Conference attendees Dave Hillemier, Yurok Tribe fisheries biologist, did two excellent presentations, one on “The Causative Factors in the 2002 Fish Kill” and the other on “Status of Habitat Restoration on the Lower Klamath.”
Bob Hunter, WaterWatch of Oregon, discussed the history of the Klamath Basin water crisis and outlined what needs to be done to fix it.
Jill Geist, Humboldt County Supervisor, District 5, gave a short history of Trinity River diversions and the status of water contracts, including their legal battle to obtain 50,000 acre feet of water contracted to the county by the federal government in the late 1950’s.
Mike Orcutt, fisheries director of the Hoopa Valley Tribe, reviewed the tribe’s efforts, through litigation and legislation, to enforce the Trinity River Record of Decision of 2000. He revealed that the tribe has rejected a proposal from Westlands Water District for a Trinity River settlement, since the proposal has no new science. “The end of this battle is not near and the outcome is uncertain,” he summed up.

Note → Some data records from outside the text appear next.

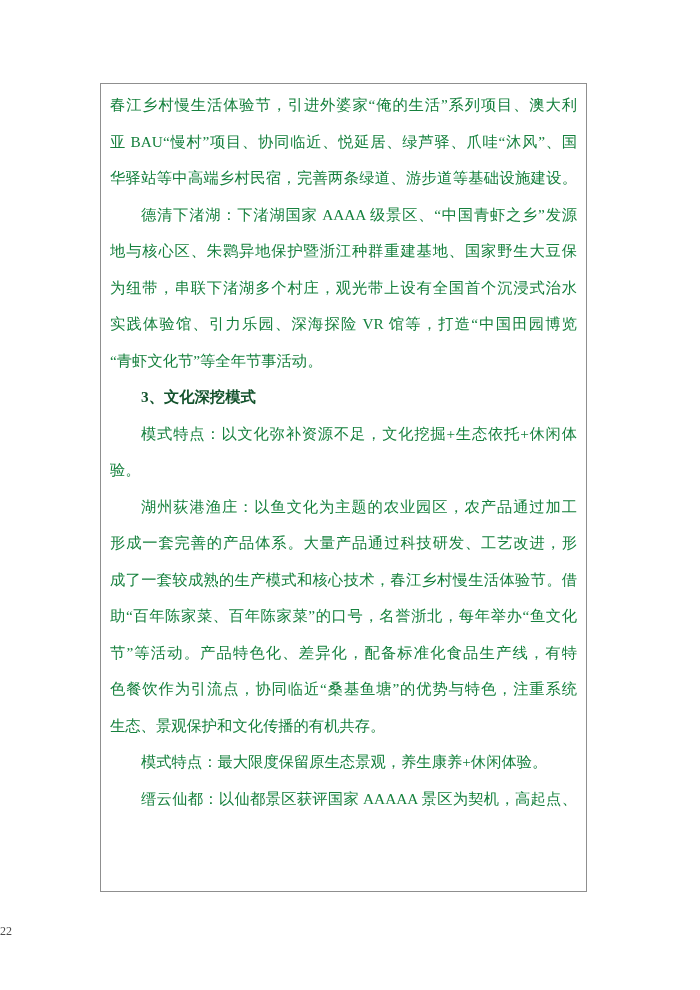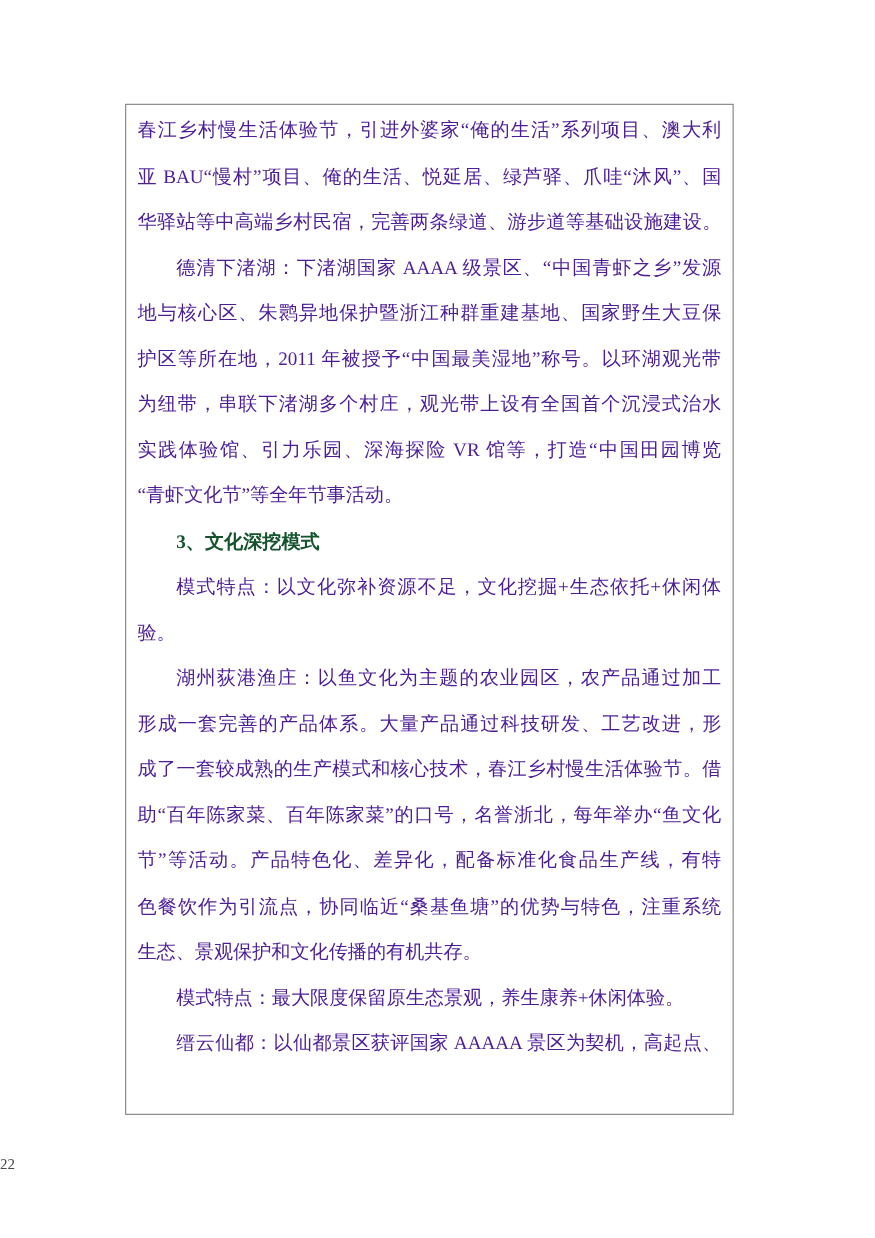--- a/index.html
+++ b/index.html
@@ -40,7 +40,7 @@
     letter-spacing: 0;
     white-space: normal;
     overflow: hidden;
-    color: #4c1d95;
+    color: #15803d;
   }
   .full {
     text-align: justify;

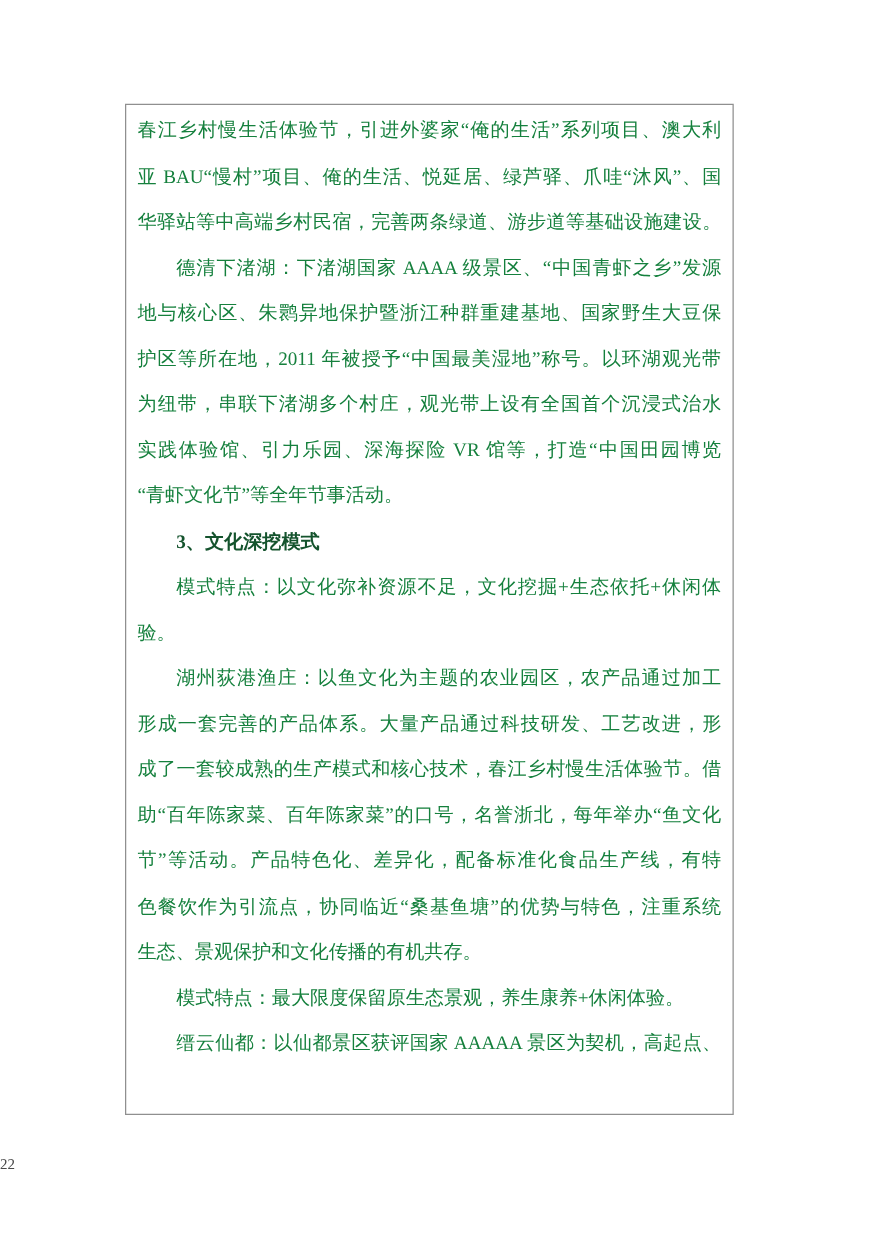--- a/index.html
+++ b/index.html
@@ -76,7 +76,7 @@
   <div class="text-frame">
     <div>
         <div class="line full">春江乡村慢生活体验节，引进外婆家“俺的生活”系列项目、澳大利</div>
-        <div class="line full">亚 BAU“慢村”项目、俺的生活、悦延居、绿芦驿、爪哇“沐风”、国</div>
+        <div class="line full">亚 BAU“慢村”项目、协同临近、悦延居、绿芦驿、爪哇“沐风”、国</div>
         <div class="line full">华驿站等中高端乡村民宿，完善两条绿道、游步道等基础设施建设。</div>
         <div class="line full indent">德清下渚湖：下渚湖国家 AAAA 级景区、“中国青虾之乡”发源</div>
         <div class="line full">地与核心区、朱鹮异地保护暨浙江种群重建基地、国家野生大豆保</div>

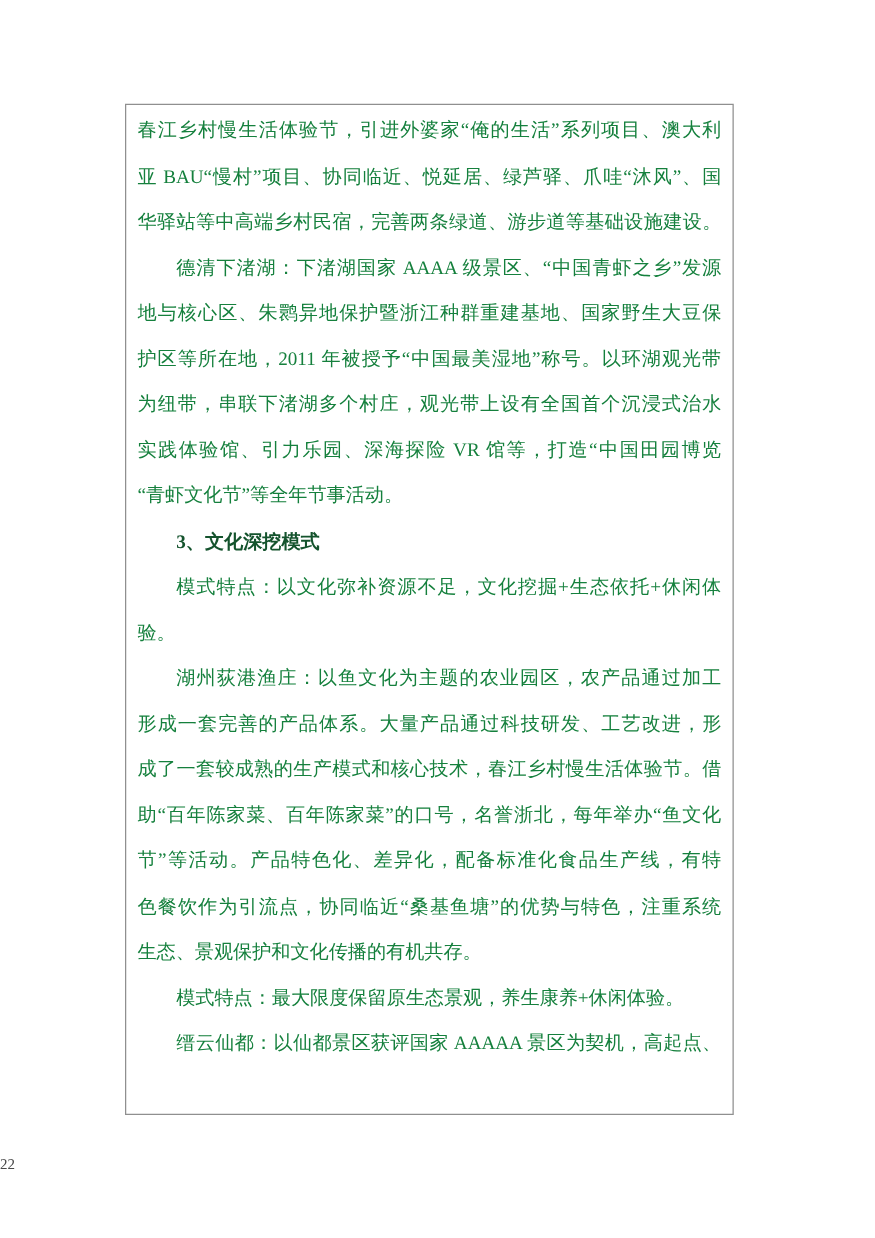--- a/index.html
+++ b/index.html
@@ -80,7 +80,6 @@
         <div class="line full">华驿站等中高端乡村民宿，完善两条绿道、游步道等基础设施建设。</div>
         <div class="line full indent">德清下渚湖：下渚湖国家 AAAA 级景区、“中国青虾之乡”发源</div>
         <div class="line full">地与核心区、朱鹮异地保护暨浙江种群重建基地、国家野生大豆保</div>
-        <div class="line full">护区等所在地，2011 年被授予“中国最美湿地”称号。以环湖观光带</div>
         <div class="line full">为纽带，串联下渚湖多个村庄，观光带上设有全国首个沉浸式治水</div>
         <div class="line full">实践体验馆、引力乐园、深海探险 VR 馆等，打造“中国田园博览会”、</div>
         <div class="line endl">“青虾文化节”等全年节事活动。</div>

Mike Orcutt and facilitator Carol Wright Other presenters included Kelly Catlett, Friends of the River, who spoke on obtaining feasibility studies on fish passage and dam removal; Petey Brucker, Salmon River Restoration Council, who detailed the need for community involvement in the restoration process; and Tim McKay, North Coast Environmental Center, who discussed chemical pollution in the Klamath Basin and the need to support HR 1760, Rep. Mike Thompson’s Klamath River Restoration Plan.
Craig Tucker, Ph.D. and outreach director for Friends of the River, emphasized the need for linking the Klamath Basin restoration efforts to the Iron Gate and Copco Dam relicensing process in a collective media campaign.
All of the presenters were fascinating and had much to contribute to the restoration dialogue. The event was unique in that no government agencies were invited – so participants could speak more openly and freely than in the more structured, agency-controlled meetings that the participants often attend. In a campfire setting at the end of the conference, participants strategized on the solutions to Klamath Basin problems – and divided up into groups to work on dam relicensing and removal, habitat restoration and other issues.
What are the conference results? “The response from the participants after the conference was really positive – everybody learned something and the concept of meeting in a non-governmental forum was very valuable,” said Richard Alves. “Did it accomplish some specific, concrete goal? No, but it set the stage for specific things to be accomplished in the future by the diverse groups in the Klamath Basin.”
A larger issue looming in the background is the increasing demands for system water, due to increased population growth in southern Oregon and California. This highlights the need for cooperation between all Basin constituencies. “We just haven’t got time for the governmental agencies as they are functioning today to get the problem solved,” added Alves.